Package com.sap.cloud.crypto.keystore.api

Interface KeyStoreService

public interface KeyStoreService
Interface of the keystore service that provides read-only access to the available keystores in SAP Cloud Platform.

The keystore service works with keystores available on four different levels:

  • Subscription level - keystores available for a certain application in a certain account
  • Account level - keystores available for all applications in a certain account
  • Application level - keystores available in a certain application
  • File system - keystores available on the file system of the application VM

Instance of this interface can be obtained by using JNDI. A resource reference needs to be declared in the web.xml descriptor of the application. By doing so, a resource reference name is mapped to the KeyStoreService type. Then this resource reference name can be used in the JNDI lookup.
Example of resource reference declaration in the web.xml descriptor: 

 <resource-ref>
  <res-ref-name>KeyStoreService</res-ref-name>
  <res-type>com.sap.cloud.crypto.keystore.api.KeyStoreService</res-type>
 </resource-ref>
Example code for the JNDI lookup: 
 KeyStoreService keystoreService = (KeyStoreService) new InitialContext().lookup("java:comp/env/KeyStoreService");

  • Method Summary

    Modifier and Type
    Method
    Description
    KeyStore
    getKeyStore(String keyStoreName, char[] password)
    Returns a fully initialized java.security.KeyStore instance.
    Set<String>
    getKeyStoreNames()
    Returns the names of all available keystores.
    void
    invalidateCache()
    Explicitly invalidates the local cache of keystores.

  • Method Details

    • getKeyStore

      KeyStore getKeyStore(String keyStoreName, char[] password) throws KeyStoreServiceException, KeyStoreNotFoundException
      Returns a fully initialized java.security.KeyStore instance.

      This method will search for a keystore with the specified name in the following priority:

      1. Subscription
      2. Account
      3. Application
      4. File system
      Once a keystore with the specified name has been found at a certain location, further locations will no more be searched for.

      The returned keystore provides read-only access, i.e. invoking any of the setter methods will not change the Keystore, neither the store() will write the keystore.
      Also there is no need to invoke the load() method, as the keystore is already loaded.
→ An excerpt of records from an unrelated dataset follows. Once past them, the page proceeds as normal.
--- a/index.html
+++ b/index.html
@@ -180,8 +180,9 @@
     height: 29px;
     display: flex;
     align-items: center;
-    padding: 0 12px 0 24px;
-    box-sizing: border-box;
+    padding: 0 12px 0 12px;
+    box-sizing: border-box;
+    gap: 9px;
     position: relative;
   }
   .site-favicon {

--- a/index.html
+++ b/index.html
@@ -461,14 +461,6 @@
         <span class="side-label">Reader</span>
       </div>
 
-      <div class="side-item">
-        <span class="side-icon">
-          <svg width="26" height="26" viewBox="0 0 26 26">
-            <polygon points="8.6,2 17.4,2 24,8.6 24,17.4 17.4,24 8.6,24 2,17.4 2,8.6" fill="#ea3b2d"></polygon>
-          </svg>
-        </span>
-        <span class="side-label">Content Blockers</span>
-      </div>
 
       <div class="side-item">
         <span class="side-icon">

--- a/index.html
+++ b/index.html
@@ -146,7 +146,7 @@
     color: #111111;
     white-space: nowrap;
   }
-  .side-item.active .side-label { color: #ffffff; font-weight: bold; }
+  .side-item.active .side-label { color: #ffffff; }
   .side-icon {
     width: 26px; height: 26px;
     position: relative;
Any invocation of the load() method will be ignored.

      Parameters:
      keyStoreName - The name of existing keystore.
      password - Password used to check the integrity of the keystore content, to unlock the keystore, or null. Usage of the password depends on the keystore type. Some keystore types do not use password (e.g. keystores with type "pem"), some use the password for integrity checks only (e.g. keystores with type "jks" or "jceks"), and some require a password to load the keystore (e.g. keystores with type "pkcs12").
      If the password is used only for integrity check and null is passed as a value of the parameter, the keystore will be loaded and returned. If the password is used to open the keystore, then a KeyStoreServiceException will be thrown when password is not specified.
      Returns:
      An initialized instance of KeyStore. Never returns null.
      Throws:
      KeyStoreServiceException - Thrown either in case of failed integrity check of the obtained keystore or if there is a problem to obtain the requested keystore.
      KeyStoreNotFoundException - Thrown if a keystore with the specified keyStoreName does not exist.

    • getKeyStoreNames

      Set<String> getKeyStoreNames()
      Returns the names of all available keystores.
      The result contains the names of the keystores available on subscription, account, application and file system level.
      Returns:
      Set with the names of all existing keystores. Returns empty set if there are not any keystores.

    • invalidateCache

      void invalidateCache()
      Explicitly invalidates the local cache of keystores.

      The local cache is also invalidated implicitly based on internal algorithms and specific time intervals.
      This method needs to be called only when there is a need to ensure that the next requested keystore (via getKeyStore(String, char[]) method) will be obtained from the central storage and not from the local cache.